3.3. Associations of Hypertension, Diabetes, and Comorbidities with Anthropometric Indices and HGS Indices in Women

Table 5, Table 6 and Table 7 show the associations of each disease with anthropometric indices and HGS indices in women. In HTN, the strongest association was detected for BMI and WHtR in Model 1 (adj. OR = 1.65 [1.55–1.76], adj. p < 0.001; adj. OR = 1.66 [1.55–1.77], adj. p < 0.001) and in Model 2 (adj. OR = 1.62 [1.52–1.73], adj. p < 0.001; adj. OR = 1.61 [1.50–1.73], adj. p < 0.001). In DM patients, anthropometric indices such as WC and WHtR had the strongest associations with DM in all models.
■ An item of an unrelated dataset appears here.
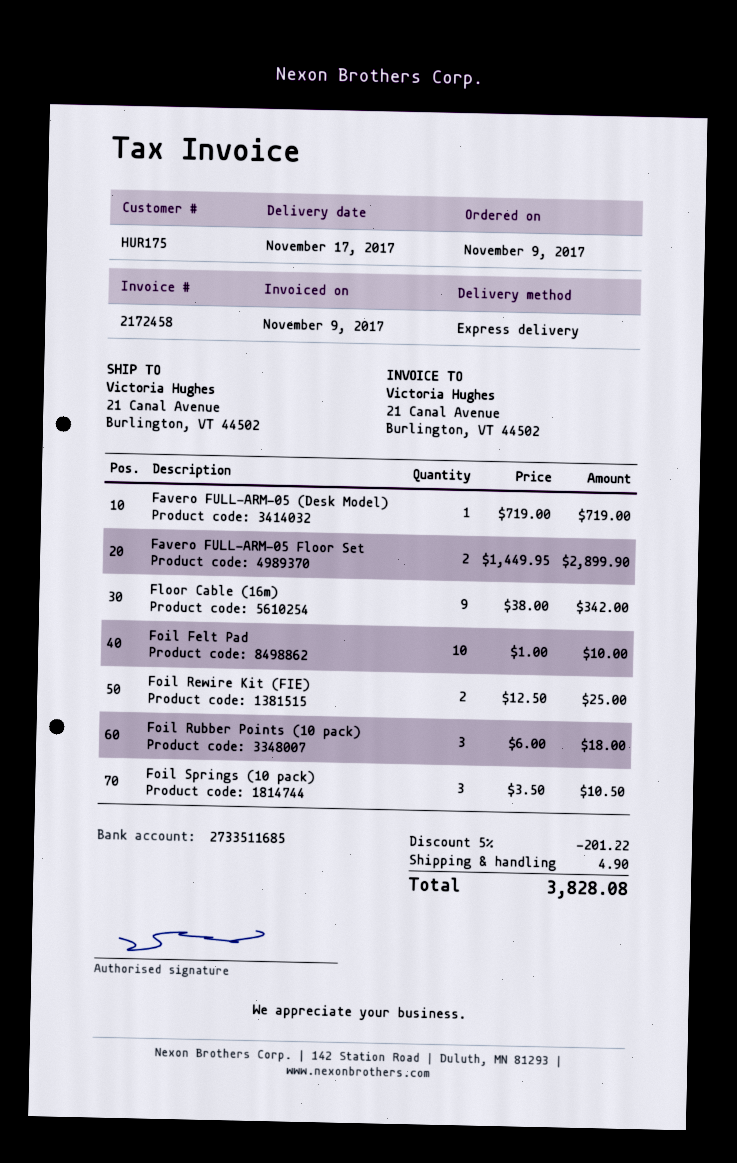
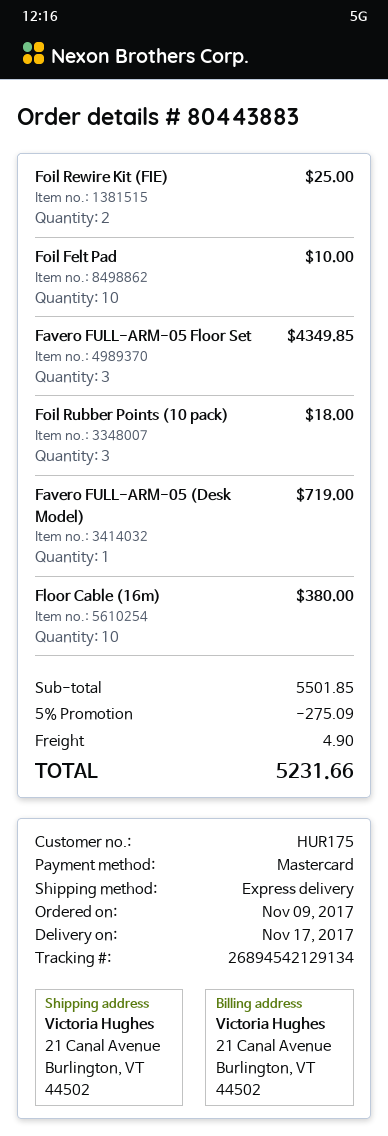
Favero FULL-ARM-05 Floor Set: 2 for 2899.90 -> 3 for 4349.85
Floor Cable (16m): 9 for 342.00 -> 10 for 380.00
Foil Springs (10 pack): 3 for 10.50 -> none
discount: 5% = 201.22 -> 5% = 275.09
total: 3828.08 -> 5231.66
Also, WHtR showed the strongest association with HDC in all models (OR = 3.20 [2.88–3.56], p < 0.001 in the crude model; adj. OR = 2.48 (2.22–2.77), adj. p < 0.001 in Model 1; adj. OR = 2.33 (2.06–2.65), adj. p < 0.001 in Model 2). Compared to the absolute and relative HGS indices, the relative HGS indices were more strongly associated with HTN, DM, and HDC.

4. Discussion

In this study, we investigated the association of HGS and anthropometric indices with HTN, DM, and HDC. Our results revealed that anthropometric indices such as BM, WC, and WHtR are more strongly associated with these diseases than the absolute HGS index or relative HGS indices in both men and women.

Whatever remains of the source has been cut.